[Berbagi Karya]: Puisi "Terima kasih Untukmu 7 Tahun Silam”
Terima kasih Untukmu 7 Tahun Silam
Karya: Helma Ayu Felian
Hai,
apa kabarmu
yang entah kini berlabuh di mana?
Di sini,
aku masih diam-diam menyebut namamu
dalam doa-doa yang tak pernah menemukan alamatnya.

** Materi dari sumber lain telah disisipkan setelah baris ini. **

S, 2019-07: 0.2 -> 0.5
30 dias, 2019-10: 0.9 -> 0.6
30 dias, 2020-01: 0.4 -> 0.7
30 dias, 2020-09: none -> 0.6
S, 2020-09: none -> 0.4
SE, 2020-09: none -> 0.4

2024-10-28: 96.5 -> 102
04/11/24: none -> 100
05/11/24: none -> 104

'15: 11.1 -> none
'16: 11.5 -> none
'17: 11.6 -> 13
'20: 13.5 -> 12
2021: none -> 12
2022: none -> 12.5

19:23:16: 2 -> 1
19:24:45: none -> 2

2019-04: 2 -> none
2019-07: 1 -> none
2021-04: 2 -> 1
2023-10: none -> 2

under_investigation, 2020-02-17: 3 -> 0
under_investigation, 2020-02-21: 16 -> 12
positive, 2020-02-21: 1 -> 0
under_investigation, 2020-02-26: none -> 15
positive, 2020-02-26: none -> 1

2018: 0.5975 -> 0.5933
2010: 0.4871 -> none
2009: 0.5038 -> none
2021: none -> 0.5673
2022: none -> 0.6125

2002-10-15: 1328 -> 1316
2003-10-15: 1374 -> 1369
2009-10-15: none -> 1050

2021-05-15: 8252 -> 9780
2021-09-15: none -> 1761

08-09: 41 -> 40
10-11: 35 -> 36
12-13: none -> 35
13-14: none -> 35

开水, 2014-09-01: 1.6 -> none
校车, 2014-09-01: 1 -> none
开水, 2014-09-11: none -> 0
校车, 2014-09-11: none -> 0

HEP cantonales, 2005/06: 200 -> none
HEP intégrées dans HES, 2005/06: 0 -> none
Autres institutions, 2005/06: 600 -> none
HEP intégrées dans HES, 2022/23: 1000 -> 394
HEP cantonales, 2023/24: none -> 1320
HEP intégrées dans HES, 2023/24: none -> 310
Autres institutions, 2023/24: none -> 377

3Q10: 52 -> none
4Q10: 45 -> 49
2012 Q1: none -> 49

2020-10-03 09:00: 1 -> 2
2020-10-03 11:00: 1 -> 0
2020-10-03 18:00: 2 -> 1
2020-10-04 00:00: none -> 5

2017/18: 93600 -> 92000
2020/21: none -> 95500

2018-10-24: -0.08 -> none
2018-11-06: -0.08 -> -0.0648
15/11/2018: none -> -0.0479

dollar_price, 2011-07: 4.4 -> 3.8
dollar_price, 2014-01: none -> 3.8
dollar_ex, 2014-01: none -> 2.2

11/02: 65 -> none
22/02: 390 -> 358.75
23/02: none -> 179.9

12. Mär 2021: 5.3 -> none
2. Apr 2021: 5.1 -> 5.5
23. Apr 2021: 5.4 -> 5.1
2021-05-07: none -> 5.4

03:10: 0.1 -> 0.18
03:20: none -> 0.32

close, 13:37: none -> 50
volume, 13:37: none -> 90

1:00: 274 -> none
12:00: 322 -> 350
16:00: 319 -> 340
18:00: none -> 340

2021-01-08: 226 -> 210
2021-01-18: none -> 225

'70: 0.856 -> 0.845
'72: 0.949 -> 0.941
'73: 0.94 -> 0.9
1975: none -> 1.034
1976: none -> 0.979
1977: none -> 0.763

Pada pagi ketika mentari membuka mata,
aku menemukan bayangmu
di sela cahaya yang jatuh perlahan.
Pada riuh jalan dan bising kehidupan,
namamu tetap menjadi suara
yang paling nyaring di kepala.
Dan saat senja memejamkan mata,
rindu kembali duduk di sebelahku,
menanyakan tentangmu
yang tak pernah benar-benar pergi.
Mungkin,
kisah kita telah tertinggal
tujuh tahun silam.
Namun hatiku masih tertuju
pada lelaki hangat
yang pernah singgah di beranda kalbu,
meski hanya sementara.
Aku memang tak pandai
menyampaikan rindu secara langsung.
Maka kubiarkan kata-kata
menjelma menjadi perantara,
barangkali suatu hari
engkau membacanya,
atau mungkin membiarkannya hilang begitu saja.
Sudahlah,
aku memang tidak pandai merindu.
Tetapi tentang mencintaimu,
hatiku tak pernah belajar untuk selesai.